Livescribe App Store: Should Everyone Be Doing It?

image Livescribe is a pen that records audio and tracks the text that you write.  It’s also a electronic toy (device) that has its own developer’s platform.  That’s right.  A pen has its very own platform for developers to create applications to run in cooperation with its device.  It’s kind of a cool idea but it makes me wonder what’s next for developer platforms and in what direction is the platform market moving?

Let’s start by looking at some of the applications that are being made available on Livescribe’s platform.  One is an app that displays the president associated with whatever number you transcribe on paper.  If you write the number 16, the pen will show Abraham Lincoln’s name.  Another app in the works is for text transcription, converting it into audio for multiple use case scenarios.

So far the potential of the apps and Livescribe’s developer’s platform seems to be capable of only niche products.  For now that may be the case.  But what the future could hold is an entirely different story.

image Some of the major developer platforms right now are those from Apple, Facebook, Google and Twitter.  From a business standpoint each of these companies nurtured their respective developer communities in order to drive a sub-economy that is heavily tied to its product.  The upside to this approach is an ability to market its platform’s primary product through developers pushing their applications, as well as the ability to extend the value of those platform-supported applications to end users with little upfront costs on their end.

Can the same reign true for Livescribe?

At this point I don’t see much more than very niche products emerging from the Livescribe application store, but the Livescribe device is itself a niche product.

image What works for one business may not work for another.  But there is one trend in particular that may eventually affect Livescribe’s platform and associated app store in a positive manner.  Developer’s platforms often end up in cooperative partnerships with each other, or at the very least forge some sort of support for each other’s products so that developers can create even more seamless integration for their users.
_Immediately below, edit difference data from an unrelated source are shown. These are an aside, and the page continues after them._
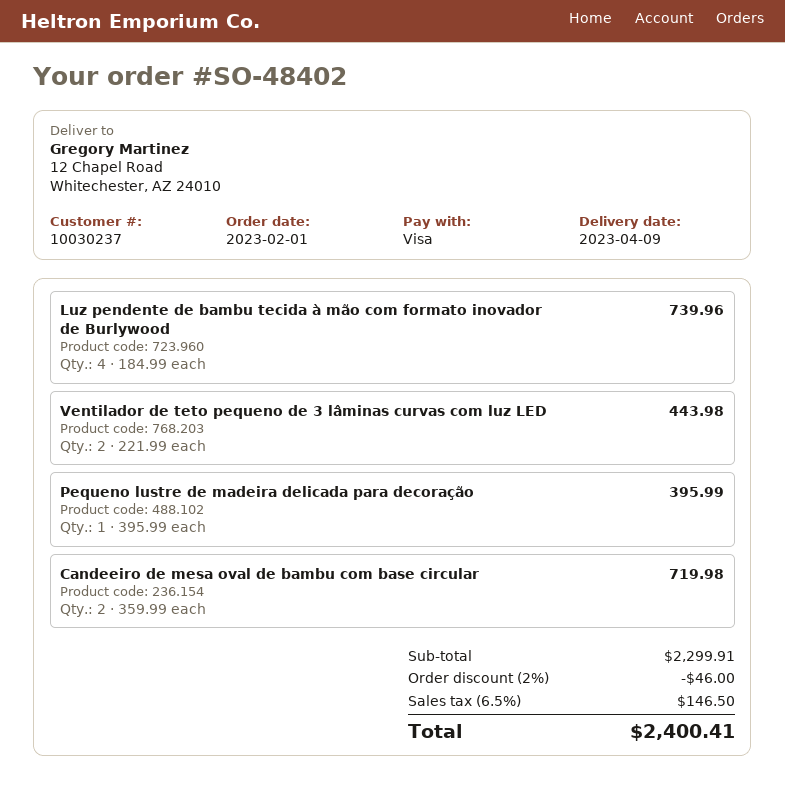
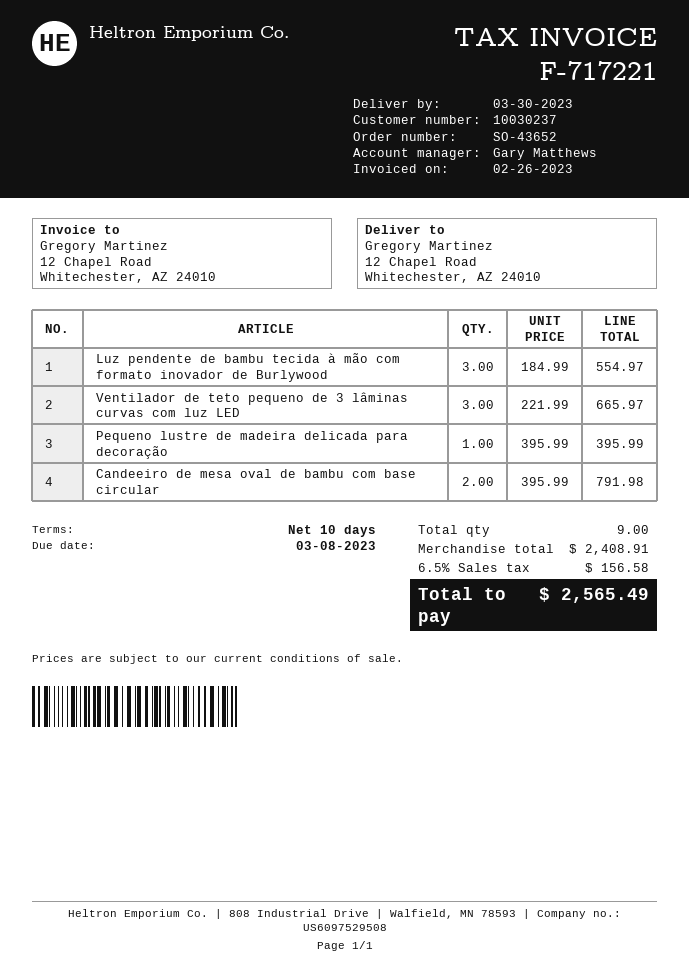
order number: SO-48402 -> SO-43652
delivery date: 2023-04-09 -> 2023-03-30
Luz pendente de bambu tecida à mão com formato inovador de Burlywood: 4 x 184.99 = 739.96 -> 3 x 184.99 = 554.97
Ventilador de teto pequeno de 3 lâminas curvas com luz LED: 2 x 221.99 = 443.98 -> 3 x 221.99 = 665.97
Candeeiro de mesa oval de bambu com base circular: 2 x 359.99 = 719.98 -> 2 x 395.99 = 791.98
subtotal: 2299.91 -> 2408.91
discount: 2% = 46.00 -> none
tax: 6.5% = 146.50 -> 6.5% = 156.58
total: 2400.41 -> 2565.49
This means that it is quite likely that the Livescribe app store will not gain significant traction until developers find a way to associate Livescribe apps with other apps or features found on other media sites and social networks.  Transcribed speech into text and vice versa can be automated for voice messages or blog entries, which can then be subsequently spread across the social web.  Notes taken with the Livescribe pen can be automatically saved, backed up, sent via email and uploaded to a note-sharing application used by students on Facebook.

It’s all very promising, especially when it comes to cross-platform support and the unavoidable emergence of a new market.  This new market could stimulate economic development for independent and incorporated developers on a global scale, and the existence of niche platforms merely widens the opportunity for innovation in the cross-platform line of thought.  It will be interesting to watch, especially as more devices are becoming equipped to link back somehow to the necessary accounts we all have (email and online social networking).

[via Venturebeat]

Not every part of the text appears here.